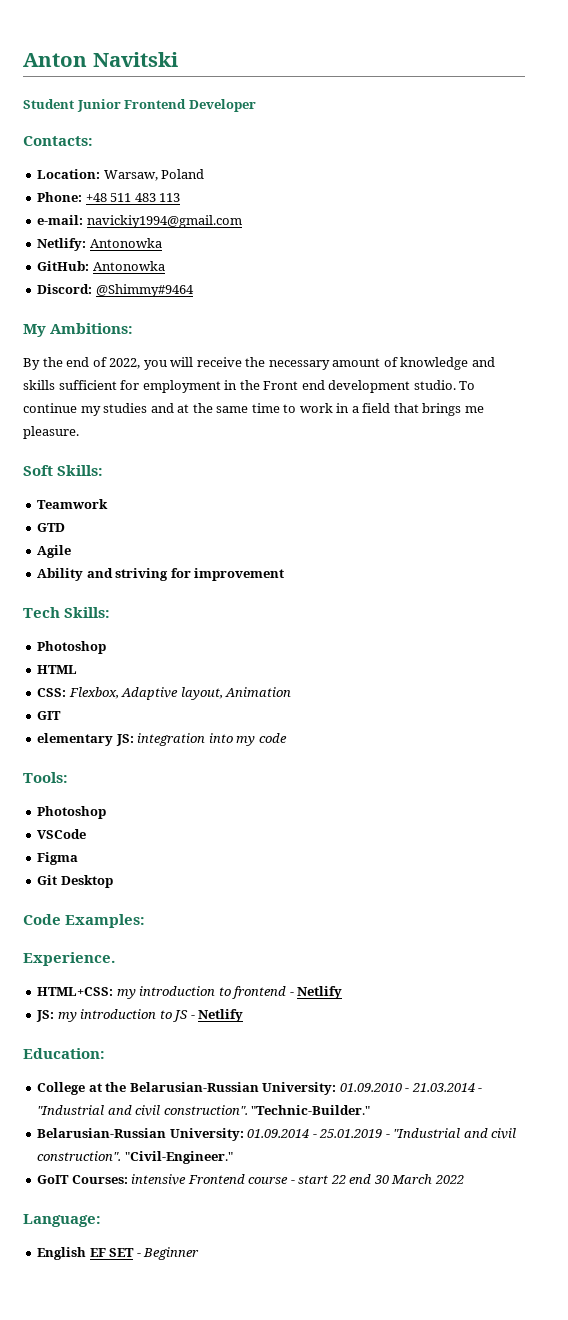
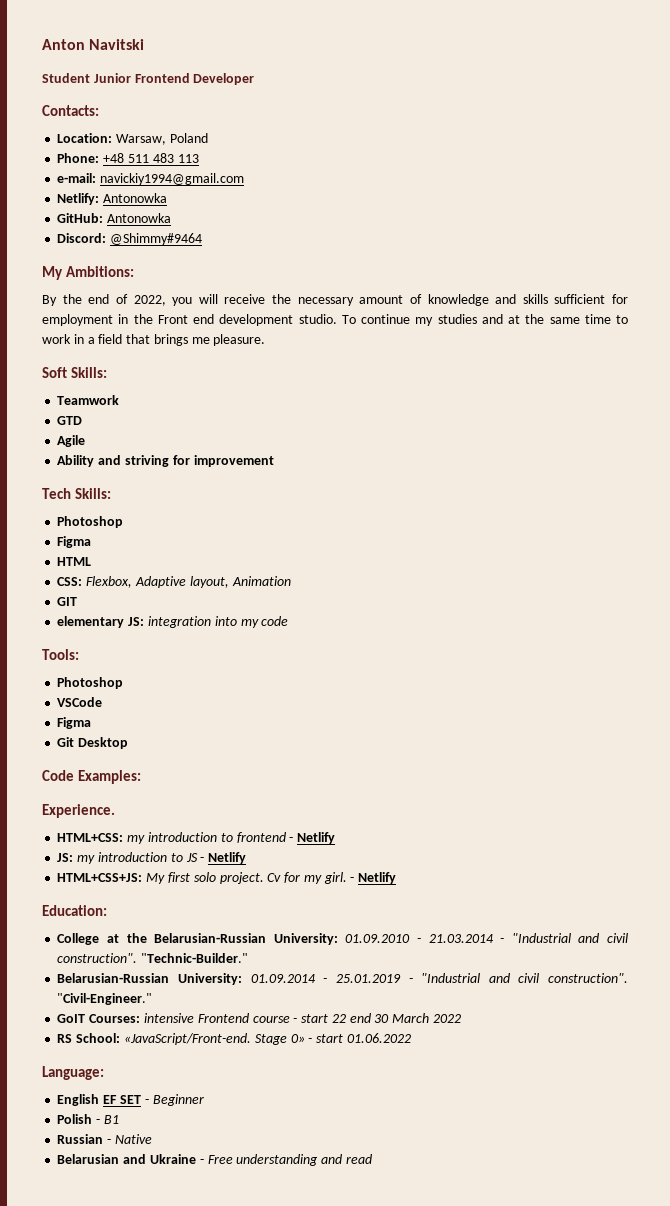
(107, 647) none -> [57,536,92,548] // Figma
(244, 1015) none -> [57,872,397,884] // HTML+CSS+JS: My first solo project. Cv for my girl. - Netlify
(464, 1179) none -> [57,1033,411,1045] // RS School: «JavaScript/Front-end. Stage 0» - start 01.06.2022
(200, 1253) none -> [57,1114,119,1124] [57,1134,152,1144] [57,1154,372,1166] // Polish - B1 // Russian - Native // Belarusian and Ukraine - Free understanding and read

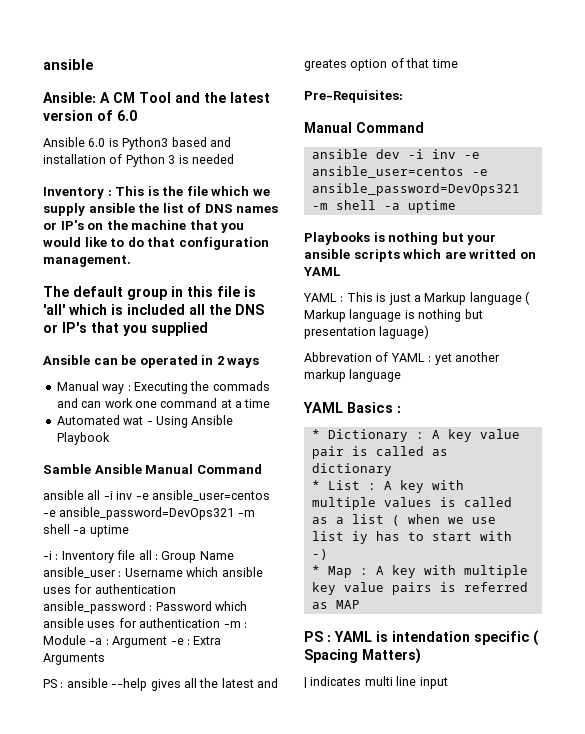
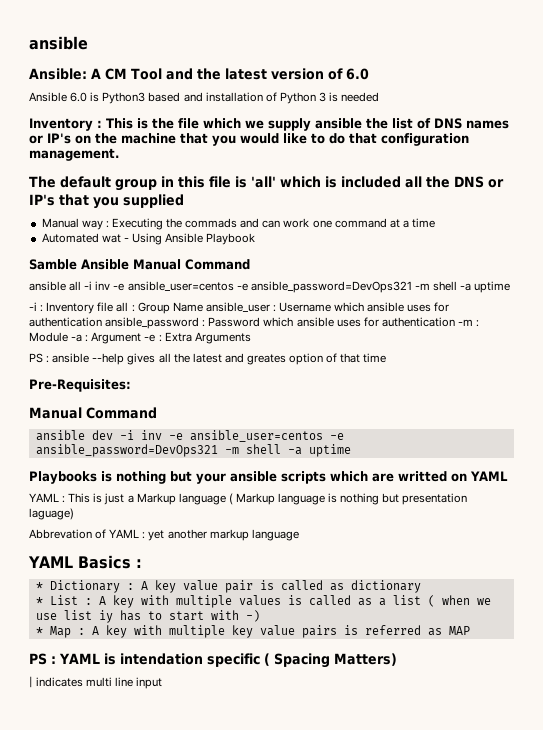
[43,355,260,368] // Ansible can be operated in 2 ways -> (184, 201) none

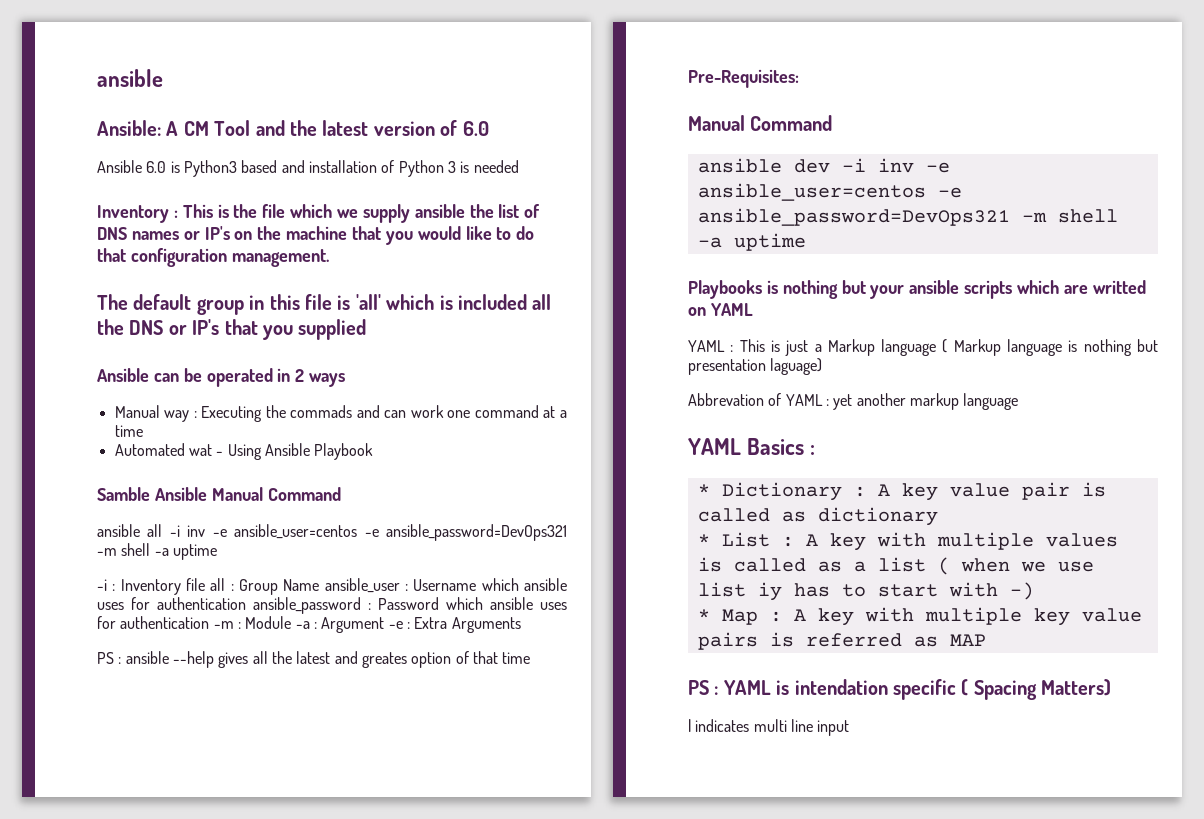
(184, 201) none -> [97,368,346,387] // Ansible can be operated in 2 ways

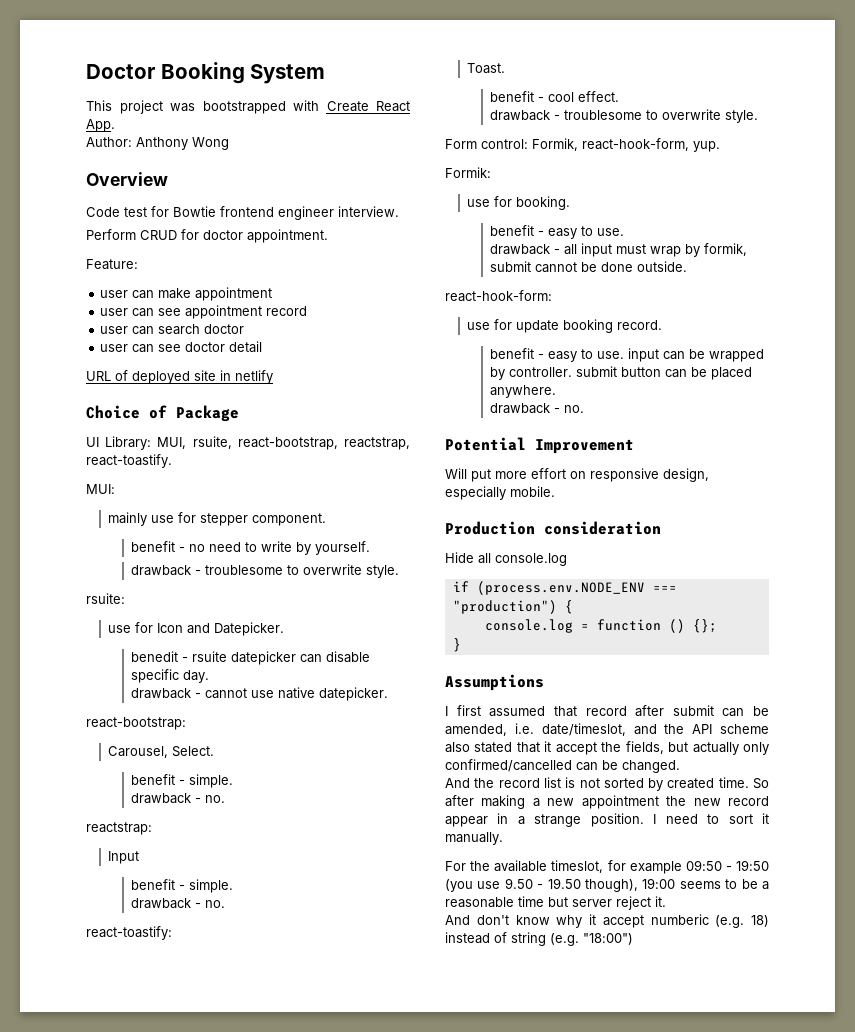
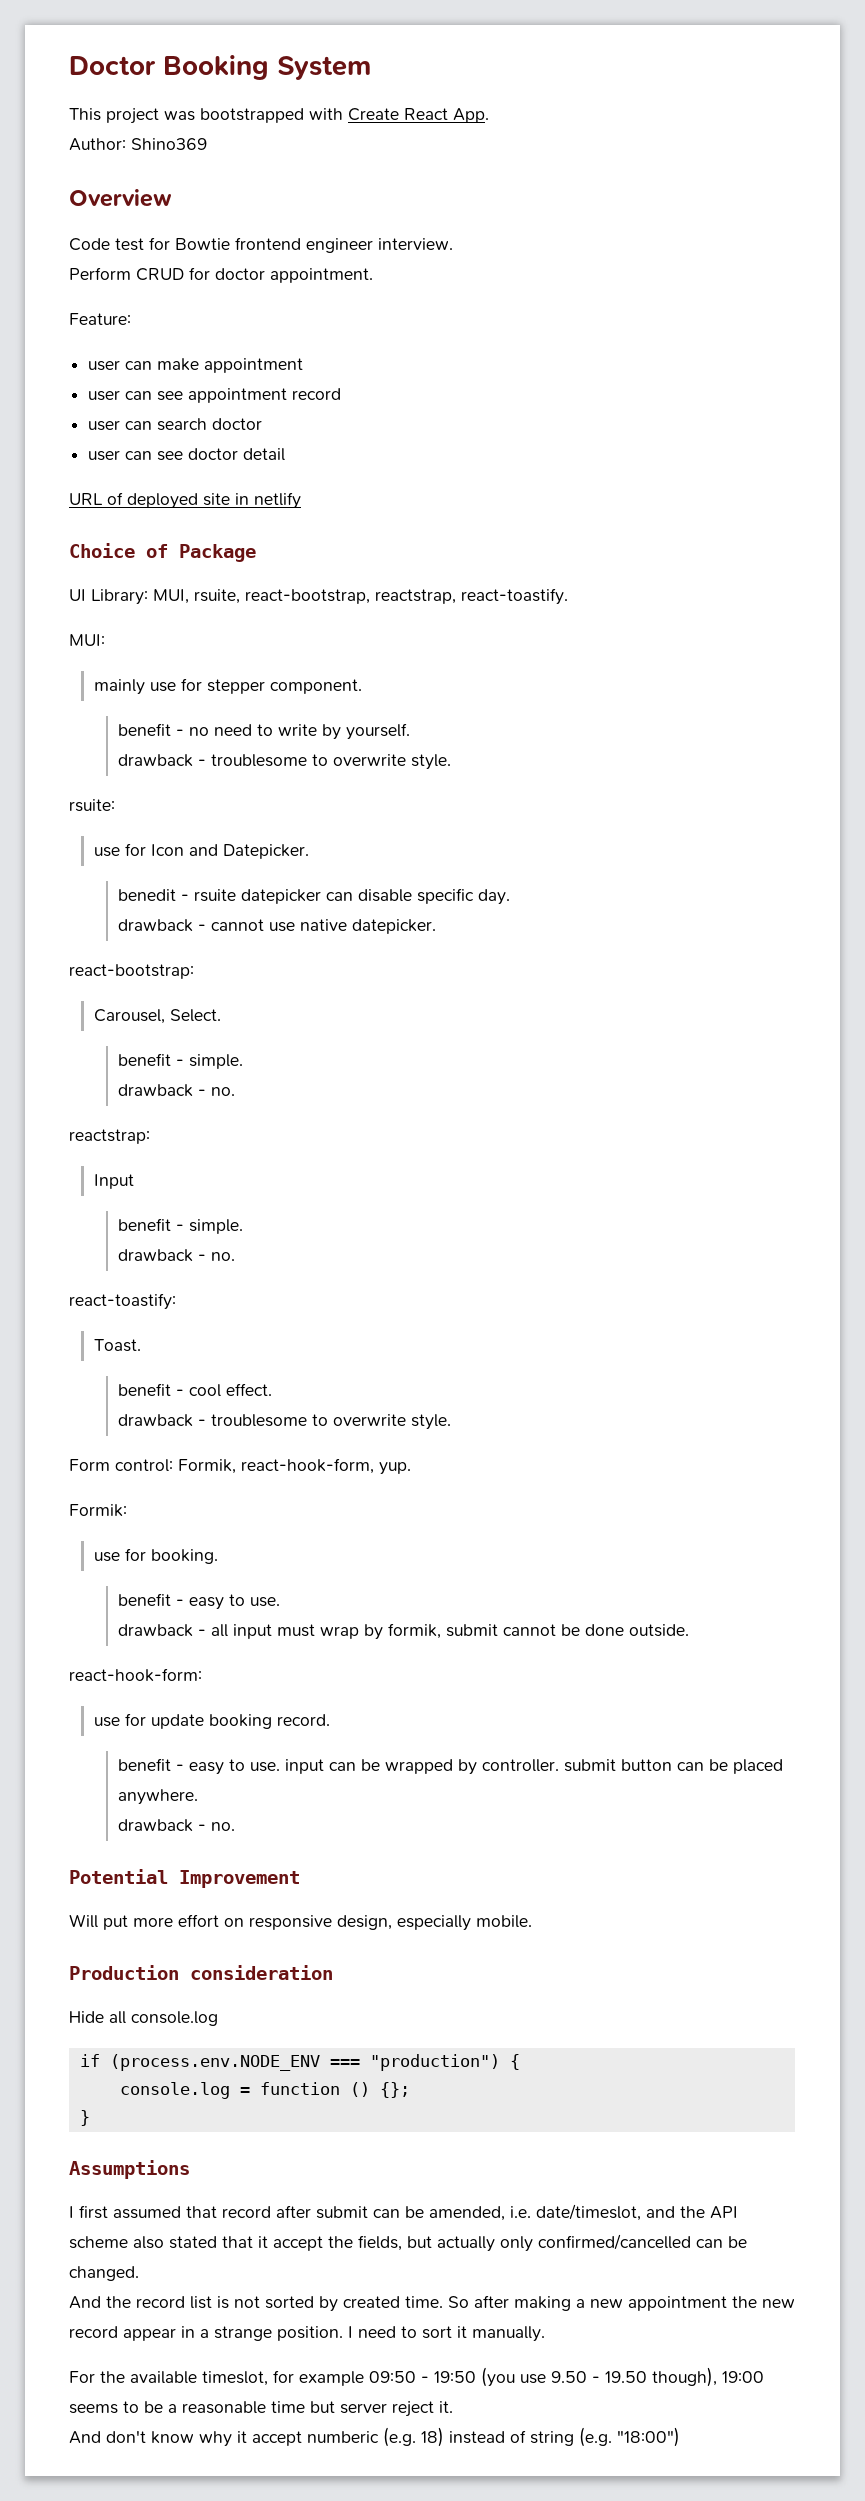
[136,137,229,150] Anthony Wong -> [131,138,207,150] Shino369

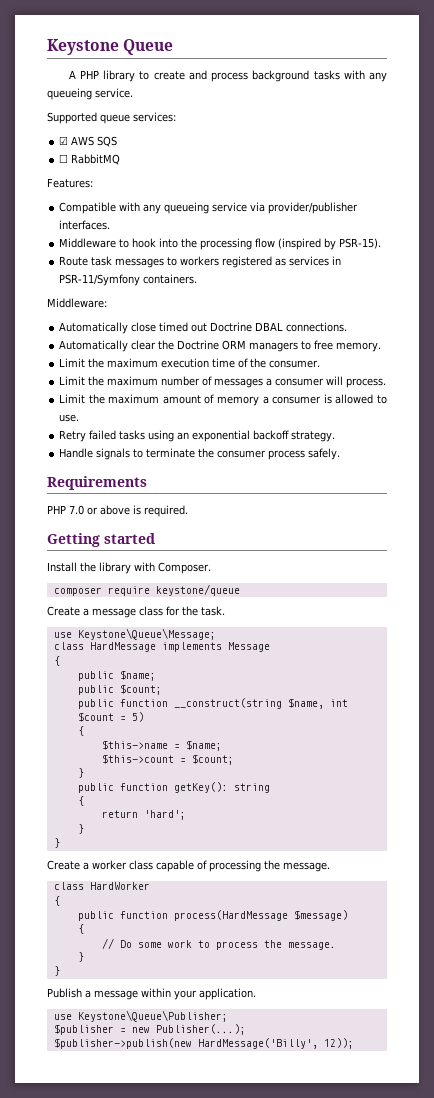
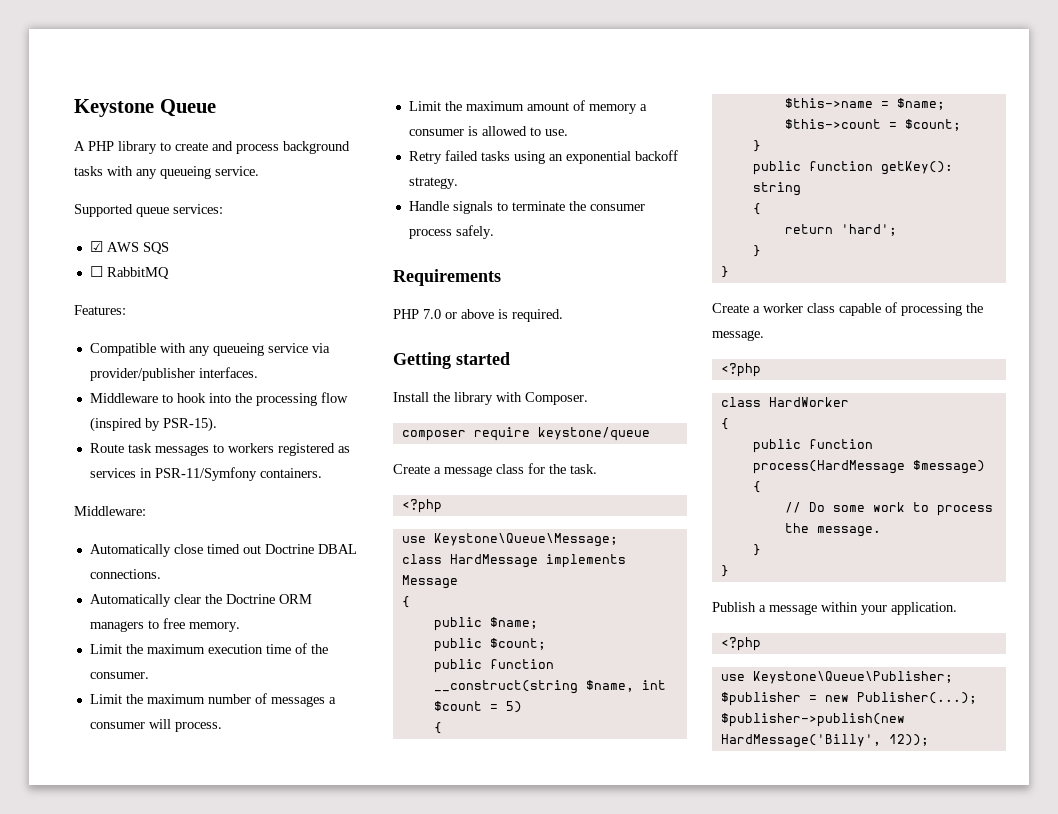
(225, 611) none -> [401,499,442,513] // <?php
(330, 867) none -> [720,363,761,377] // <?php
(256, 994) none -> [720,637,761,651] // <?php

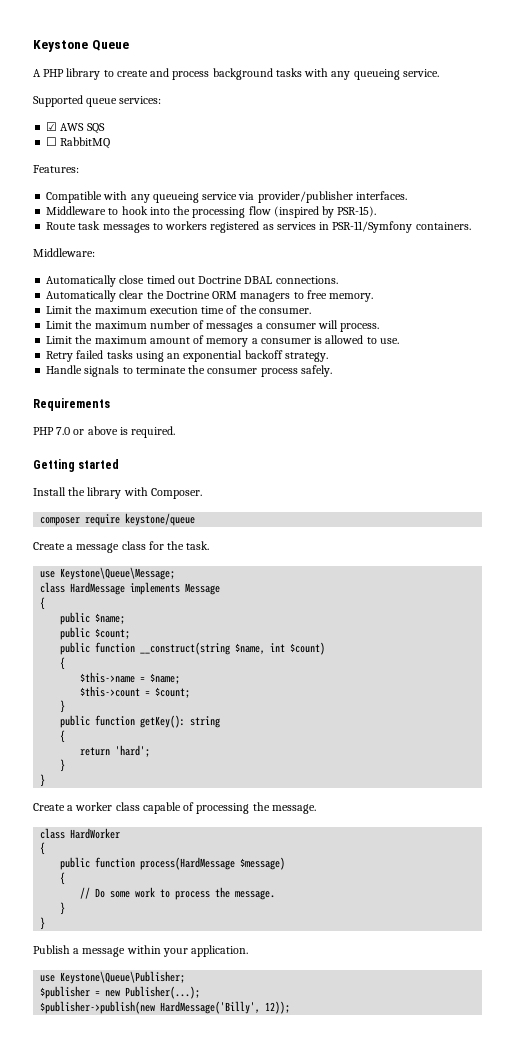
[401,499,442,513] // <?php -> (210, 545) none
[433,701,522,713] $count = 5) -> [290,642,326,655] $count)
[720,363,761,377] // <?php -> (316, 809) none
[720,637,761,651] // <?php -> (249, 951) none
■ ■ ■
**EXERCISE OBJECTIVE**
In the listing above, find each line where "ways" occurs and copy it.

**ANSWER**
[43,355,260,368] // Ansible can be operated in 2 ways -> (184, 201) none
(184, 201) none -> [97,368,346,387] // Ansible can be operated in 2 ways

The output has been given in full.